Facing natural hazards with Māori environmental knowledge
Over the centuries, Māori have recorded a litany of natural hazards and catastrophic events in their stories, songs, and place names. Now Darren King, James Goff, and Apanui Skipper are investigating how this wealth of information can complement scientific studies and management of natural hazards.
In New Zealand, we’re exposed to a range of natural hazards. Why should the relatively short record since European settlement be all that we know about these things? Obviously it isn’t: we have geology, geophysics, and other branches of Western science to look further back in time. But we also have Māori environmental knowledge (MEK), or Mātauranga taiao. It’s a cumulative body of knowledge that is part of a wider understanding of the natural and spiritual world, or Mātauranga Māori. This form of knowledge is regarded as both ‘traditional’ and contemporary, representing the experiences of generations of Māori in New Zealand.
We have reviewed a wide range of written records (which are based on oral recordings and traditions) to compile details of past natural hazards as remembered through a variety of forms: pakiwaitara (stories), mōteatea (laments), pepeha (quotations), whakataukī / whakatauākī (proverbs), and waiata (songs). They tell about catastrophic events, such as earthquakes and volcanic eruptions, and areas of high hazard risk, such as flood-prone rivers; and they forewarn hazardous environmental conditions, such as storms and drought. We discuss this research in greater detail in our article ‘Māori Environmental Knowledgeand natural hazards in Aotearoa–New Zealand’ (Journal of the Royal Society of New Zealand). For more about the use of environmental indicators, see ‘Understanding local weather and climate using Māori environmental knowledge’ (Water & Atmosphere).
Storms, floods, and taniwha in oral tradition
Many stories tell of the impacts from great waves caused by storms, inundation caused by incantations, and land or marine phenomena – known as taniwha – causing death, destruction, and peril for people living near water. It’s likely these stories were told to explain the causes of natural hazards, to record loss of life, and to serve as warnings about the nature of particular places.
In a story from the northern South Island, a taniwha living in a cave at Cape Campbell attacked people travelling along the coast between Cape Campbell and the Wairau River. (A similar story places a taniwha at Wairau River mouth.) The taniwha would approach the land with such force that the sea would rise up in front of it and sweep people off the land and into the lagoon behind. Eventually, it was killed by a great warrior who made the coast safe for subsequent travellers.

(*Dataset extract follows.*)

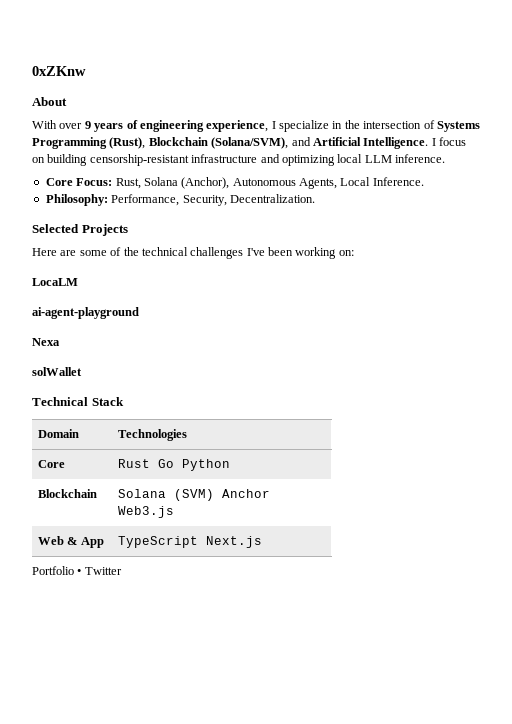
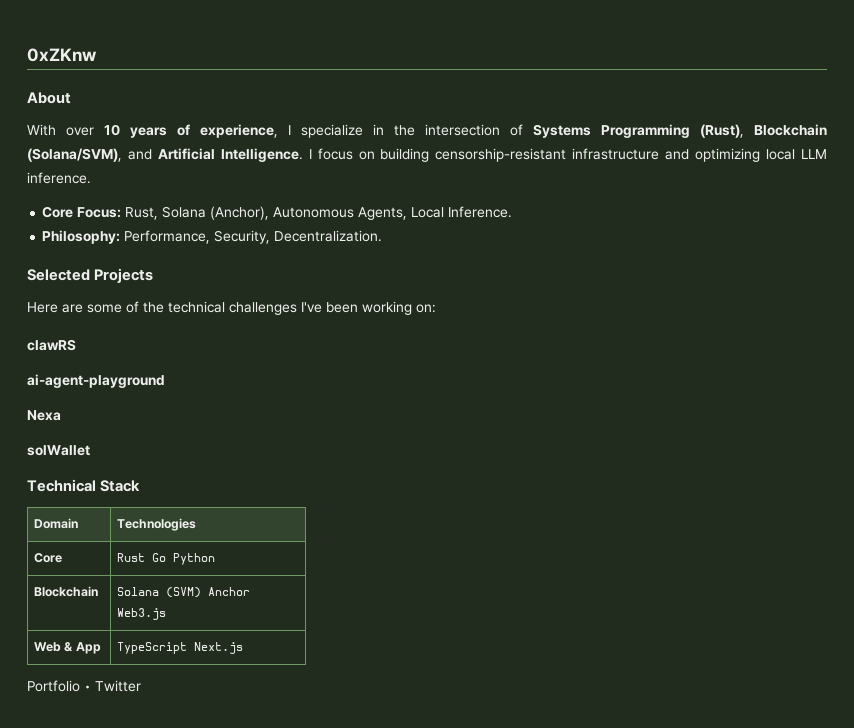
- With over 9 years of engineering experience, I specialize in the intersection of Systems Programming (Rust), Blockchain (Solana/SVM), and Artificial Intelligence.
+ With over 10 years of experience, I specialize in the intersection of Systems Programming (Rust), Blockchain (Solana/SVM), and Artificial Intelligence.
- LocaLM
+ clawRS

In another story, a group of Ngāti Tara from Taranaki were fishing off the coast of Wai-iti on the north Taranaki coast when they were caught in a large storm that drove them south to Rangitoto (D’Urville Island) in Tasman Bay. Eventually settling with their families at Moawhitu (Greville Harbour), they lived there until the community was wiped out by a wave. It is said the wave swept into the harbour, drowning almost everyone and “tumbling their bodies into the sand dunes”. According to the oral tradition, this disaster would have occurred around the 16th century. While there’s been no tsunami-related research at this site, early work in the area hints that there may be some geological evidence of such a tsunami-like event.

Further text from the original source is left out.